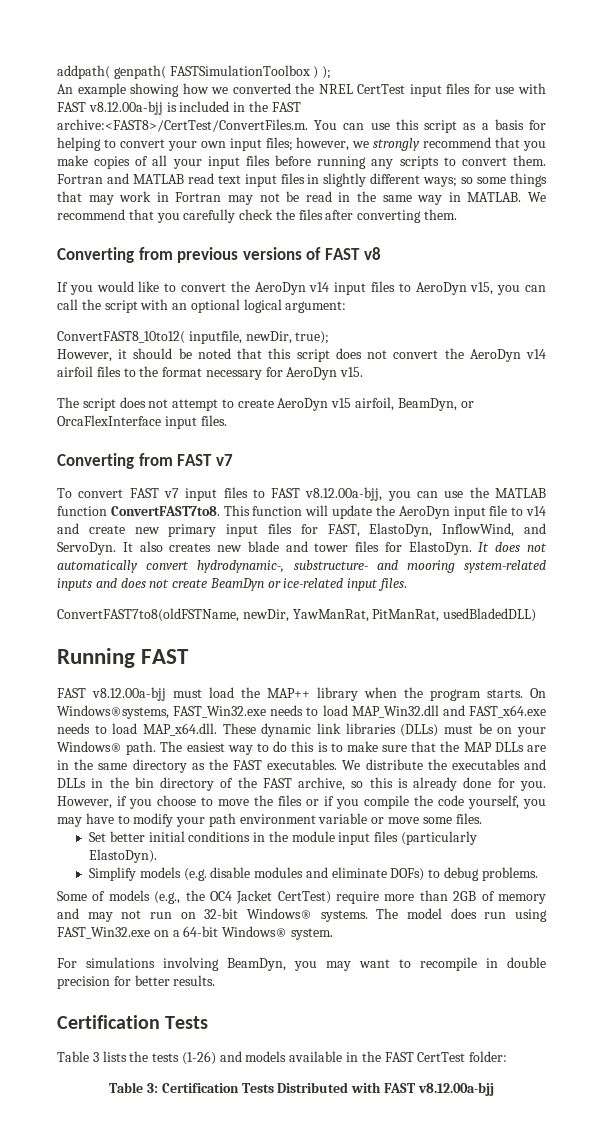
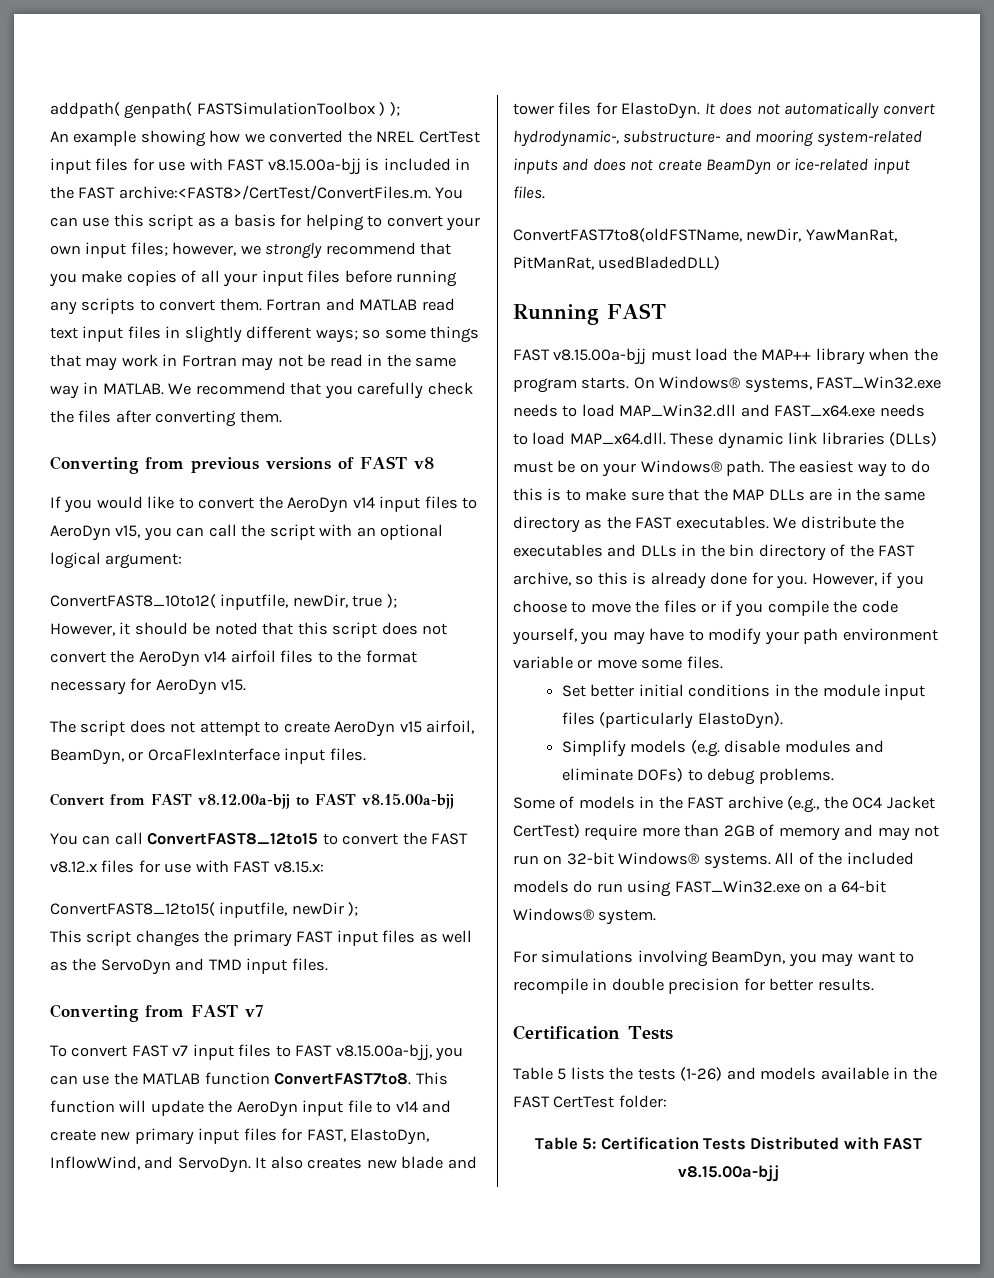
- An example showing how we converted the NREL CertTest input files for use with FAST v8.12.00a-bjj is included in the FAST archive:<FAST8>/CertTest/ConvertFiles.m. You can use this script as a basis for helping to convert your own input files; however, we strongly recommend that you make copies of all your input files before running any scripts to convert them.
+ An example showing how we converted the NREL CertTest input files for use with FAST v8.15.00a-bjj is included in the FAST archive:<FAST8>/CertTest/ConvertFiles.m. You can use this script as a basis for helping to convert your own input files; however, we strongly recommend that you make copies of all your input files before running any scripts to convert them.
- ConvertFAST8_10to12( inputfile, newDir, true);
+ ConvertFAST8_10to12( inputfile, newDir, true );
+ Convert from FAST v8.12.00a-bjj to FAST v8.15.00a-bjj
+ You can call ConvertFAST8_12to15 to convert the FAST v8.12.x files for use with FAST v8.15.x:
+ ConvertFAST8_12to15( inputfile, newDir );
+ This script changes the primary FAST input files as well as the ServoDyn and TMD input files.
- To convert FAST v7 input files to FAST v8.12.00a-bjj, you can use the MATLAB function ConvertFAST7to8.
+ To convert FAST v7 input files to FAST v8.15.00a-bjj, you can use the MATLAB function ConvertFAST7to8.
- FAST v8.12.00a-bjj must load the MAP++ library when the program starts.
+ FAST v8.15.00a-bjj must load the MAP++ library when the program starts.
- On Windows®systems, FAST_Win32.exe needs to load MAP_Win32.dll and FAST_x64.exe needs to load MAP_x64.dll. These dynamic link libraries (DLLs) must be on your Windows® path.
+ On Windows® systems, FAST_Win32.exe needs to load MAP_Win32.dll and FAST_x64.exe needs to load MAP_x64.dll. These dynamic link libraries (DLLs) must be on your Windows® path.
- Some of models (e.g., the OC4 Jacket CertTest) require more than 2GB of memory and may not run on 32-bit Windows® systems.
+ Some of models in the FAST archive (e.g., the OC4 Jacket CertTest) require more than 2GB of memory and may not run on 32-bit Windows® systems.
- The model does run using FAST_Win32.exe on a 64-bit Windows® system.
+ All of the included models do run using FAST_Win32.exe on a 64-bit Windows® system.
- Table 3 lists the tests (1-26) and models available in the FAST CertTest folder:
+ Table 5 lists the tests (1-26) and models available in the FAST CertTest folder:
- Table 3: Certification Tests Distributed with FAST v8.12.00a-bjj
+ Table 5: Certification Tests Distributed with FAST v8.15.00a-bjj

####

List every line above that contains the word "newDir".

- ConvertFAST8_10to12( inputfile, newDir, true);
+ ConvertFAST8_10to12( inputfile, newDir, true );
+ ConvertFAST8_12to15( inputfile, newDir );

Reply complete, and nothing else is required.